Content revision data
***

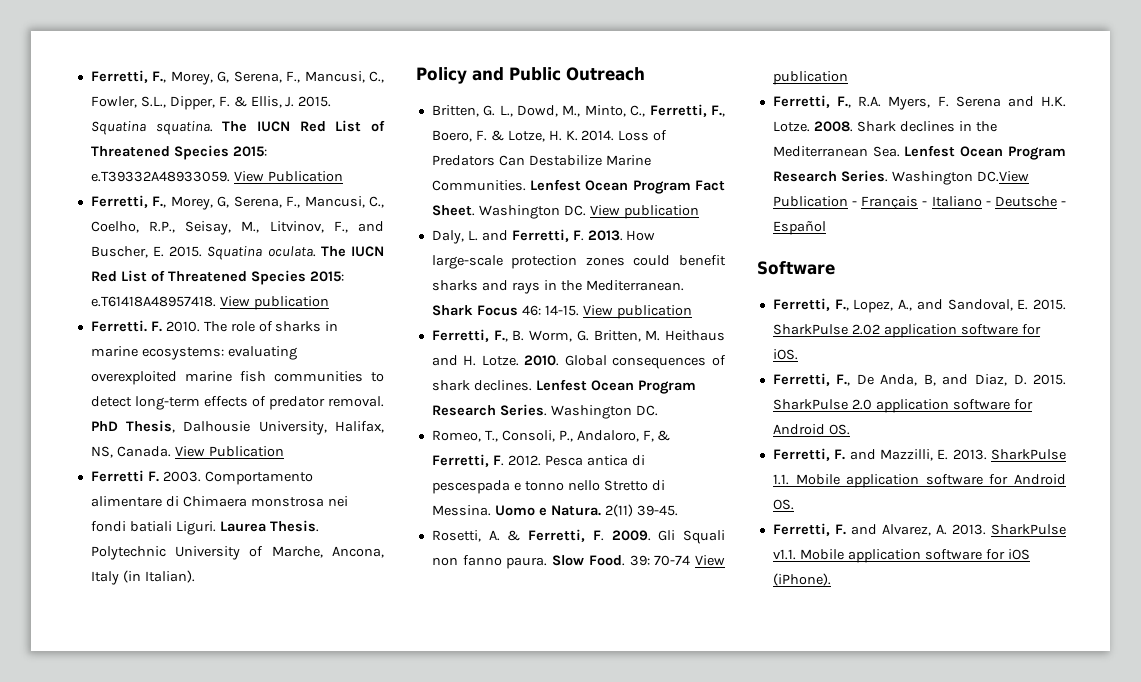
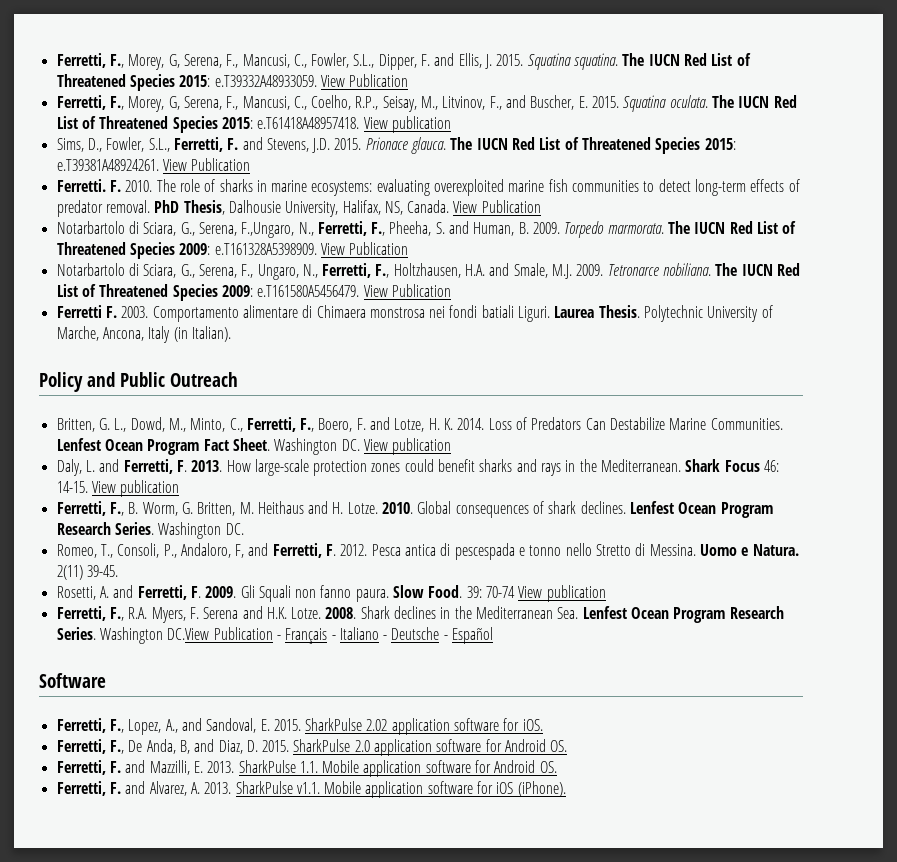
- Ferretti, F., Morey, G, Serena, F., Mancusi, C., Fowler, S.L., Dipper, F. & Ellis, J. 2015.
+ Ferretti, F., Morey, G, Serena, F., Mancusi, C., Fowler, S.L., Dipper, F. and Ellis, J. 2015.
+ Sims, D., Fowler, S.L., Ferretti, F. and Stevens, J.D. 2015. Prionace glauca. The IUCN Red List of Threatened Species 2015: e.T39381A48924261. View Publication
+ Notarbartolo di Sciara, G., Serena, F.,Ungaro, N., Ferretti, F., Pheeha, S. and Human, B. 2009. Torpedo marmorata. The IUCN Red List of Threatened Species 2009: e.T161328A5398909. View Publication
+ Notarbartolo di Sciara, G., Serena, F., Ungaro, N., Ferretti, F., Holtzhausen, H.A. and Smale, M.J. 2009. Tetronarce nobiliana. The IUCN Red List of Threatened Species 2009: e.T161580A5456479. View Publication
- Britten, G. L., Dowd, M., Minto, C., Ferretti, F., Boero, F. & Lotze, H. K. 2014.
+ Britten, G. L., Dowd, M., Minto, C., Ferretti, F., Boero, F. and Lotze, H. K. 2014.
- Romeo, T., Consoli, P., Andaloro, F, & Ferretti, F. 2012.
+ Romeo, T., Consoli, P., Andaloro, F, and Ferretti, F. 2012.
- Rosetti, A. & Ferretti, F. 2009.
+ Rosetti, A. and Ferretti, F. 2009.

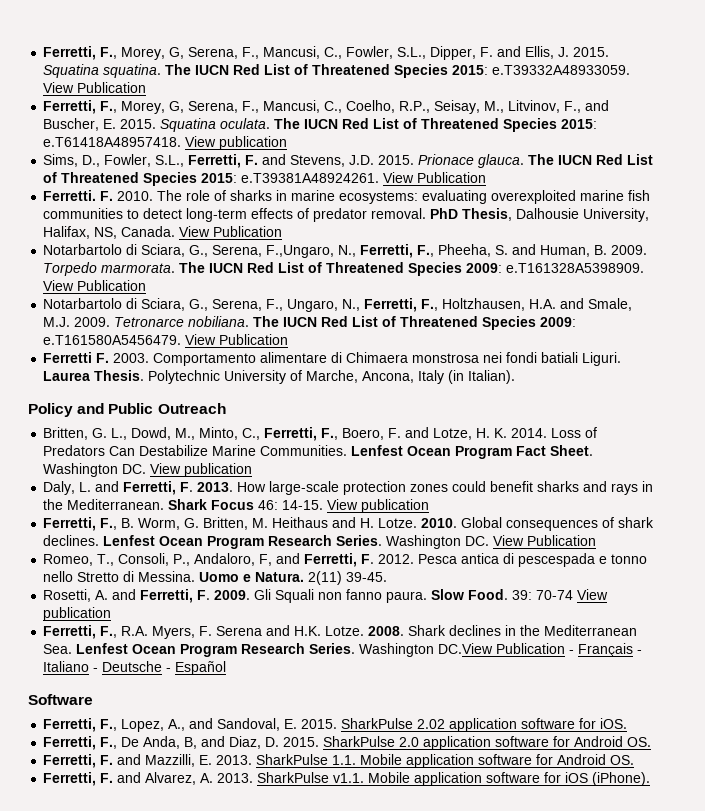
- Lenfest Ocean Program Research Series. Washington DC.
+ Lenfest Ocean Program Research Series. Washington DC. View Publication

***

Transcribe exactly each line of the records from the start up to and including the one with "and Ellis, J. 2015.", and leave out every picture.

- Ferretti, F., Morey, G, Serena, F., Mancusi, C., Fowler, S.L., Dipper, F. & Ellis, J. 2015.
+ Ferretti, F., Morey, G, Serena, F., Mancusi, C., Fowler, S.L., Dipper, F. and Ellis, J. 2015.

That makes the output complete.